* **EXERCISE GOAL**
Your job is to set down the stretch of entries that opens with the line containing "Live Line Guitar Cable 3 Meter Straight to L Blue" and closes with the line containing "subtotal: 509.00 -> 507.00". Keep both end lines, copy each exactly, and add nothing.

* **EXERCISE INPUTS**
<<<<
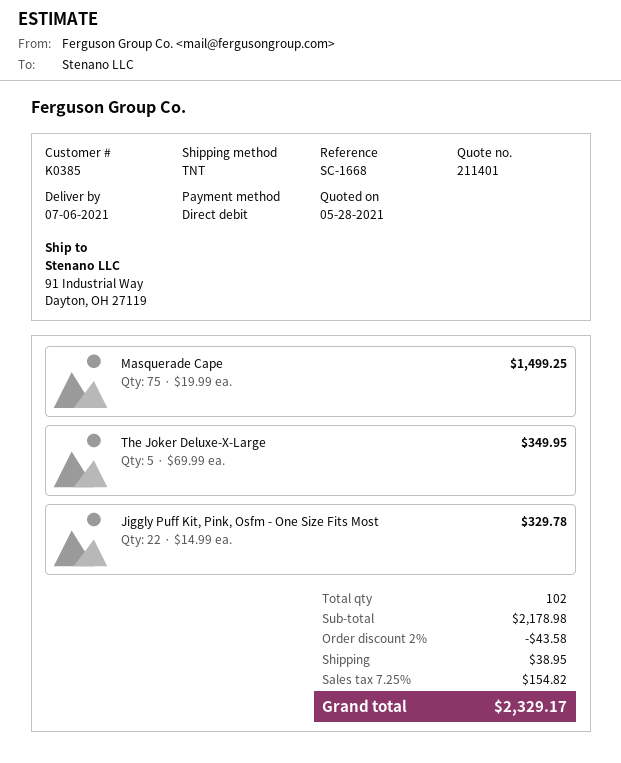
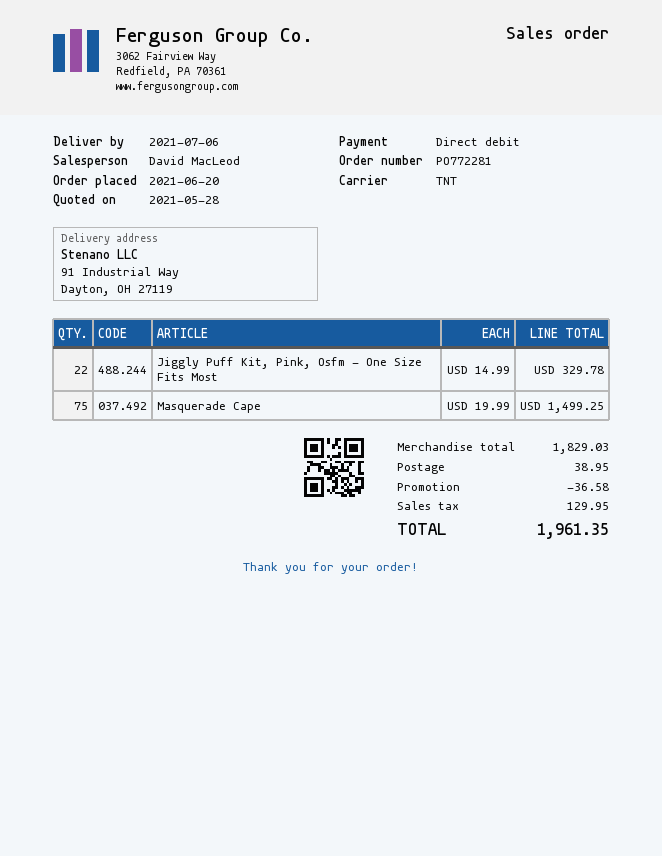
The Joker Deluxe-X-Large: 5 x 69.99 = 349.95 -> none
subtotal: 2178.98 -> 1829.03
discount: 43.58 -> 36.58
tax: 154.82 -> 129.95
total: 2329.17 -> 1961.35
>>>>
<<<<
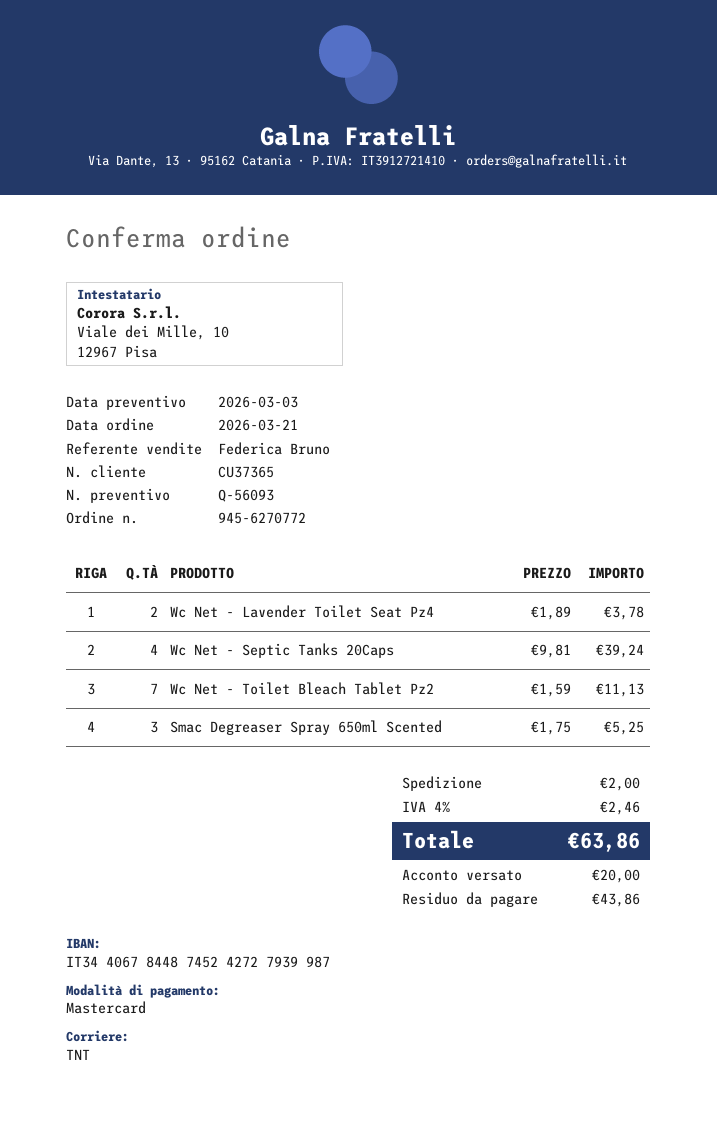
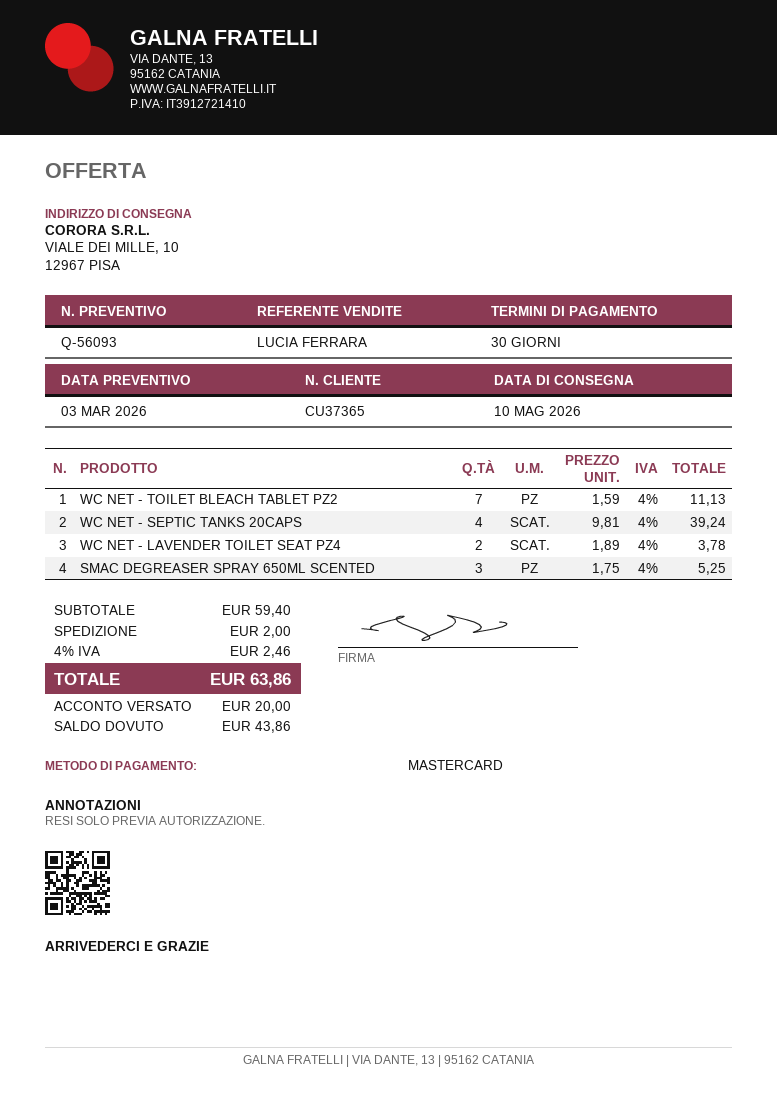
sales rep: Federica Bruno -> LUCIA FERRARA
>>>>
<<<<
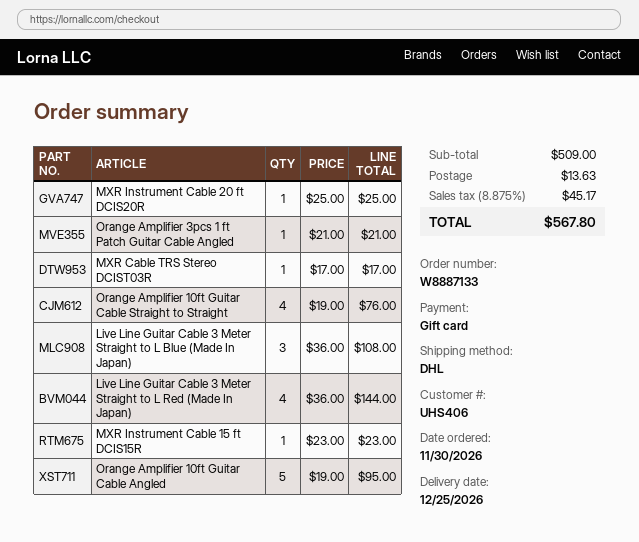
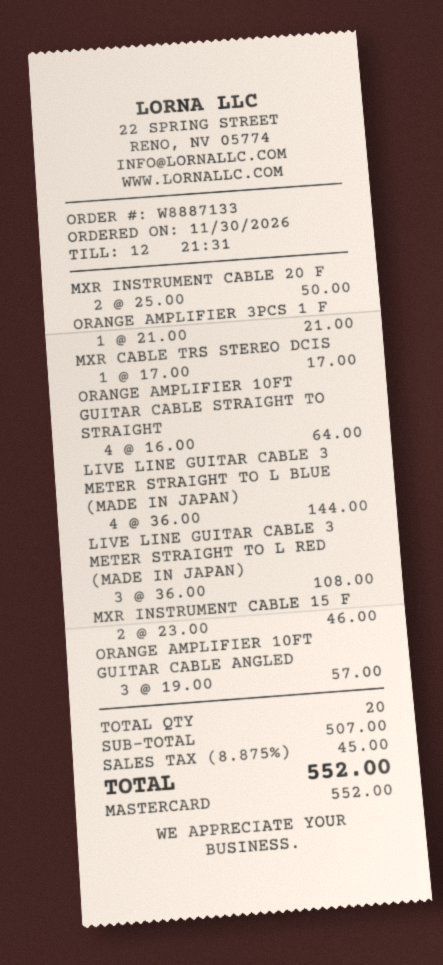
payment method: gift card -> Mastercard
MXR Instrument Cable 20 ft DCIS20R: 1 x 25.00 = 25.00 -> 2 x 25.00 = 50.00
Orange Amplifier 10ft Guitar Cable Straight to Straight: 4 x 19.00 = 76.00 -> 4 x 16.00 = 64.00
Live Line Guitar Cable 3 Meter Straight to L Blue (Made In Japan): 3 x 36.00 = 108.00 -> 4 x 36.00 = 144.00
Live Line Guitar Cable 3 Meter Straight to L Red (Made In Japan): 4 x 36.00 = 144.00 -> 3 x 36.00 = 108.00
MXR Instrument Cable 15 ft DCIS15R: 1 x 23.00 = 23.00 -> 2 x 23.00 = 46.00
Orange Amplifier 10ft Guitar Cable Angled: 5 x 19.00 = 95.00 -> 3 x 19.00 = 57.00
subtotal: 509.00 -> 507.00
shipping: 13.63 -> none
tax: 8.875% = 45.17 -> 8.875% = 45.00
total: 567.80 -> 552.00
>>>>
* **WRITTEN RESPONSE**
Live Line Guitar Cable 3 Meter Straight to L Blue (Made In Japan): 3 x 36.00 = 108.00 -> 4 x 36.00 = 144.00
Live Line Guitar Cable 3 Meter Straight to L Red (Made In Japan): 4 x 36.00 = 144.00 -> 3 x 36.00 = 108.00
MXR Instrument Cable 15 ft DCIS15R: 1 x 23.00 = 23.00 -> 2 x 23.00 = 46.00
Orange Amplifier 10ft Guitar Cable Angled: 5 x 19.00 = 95.00 -> 3 x 19.00 = 57.00
subtotal: 509.00 -> 507.00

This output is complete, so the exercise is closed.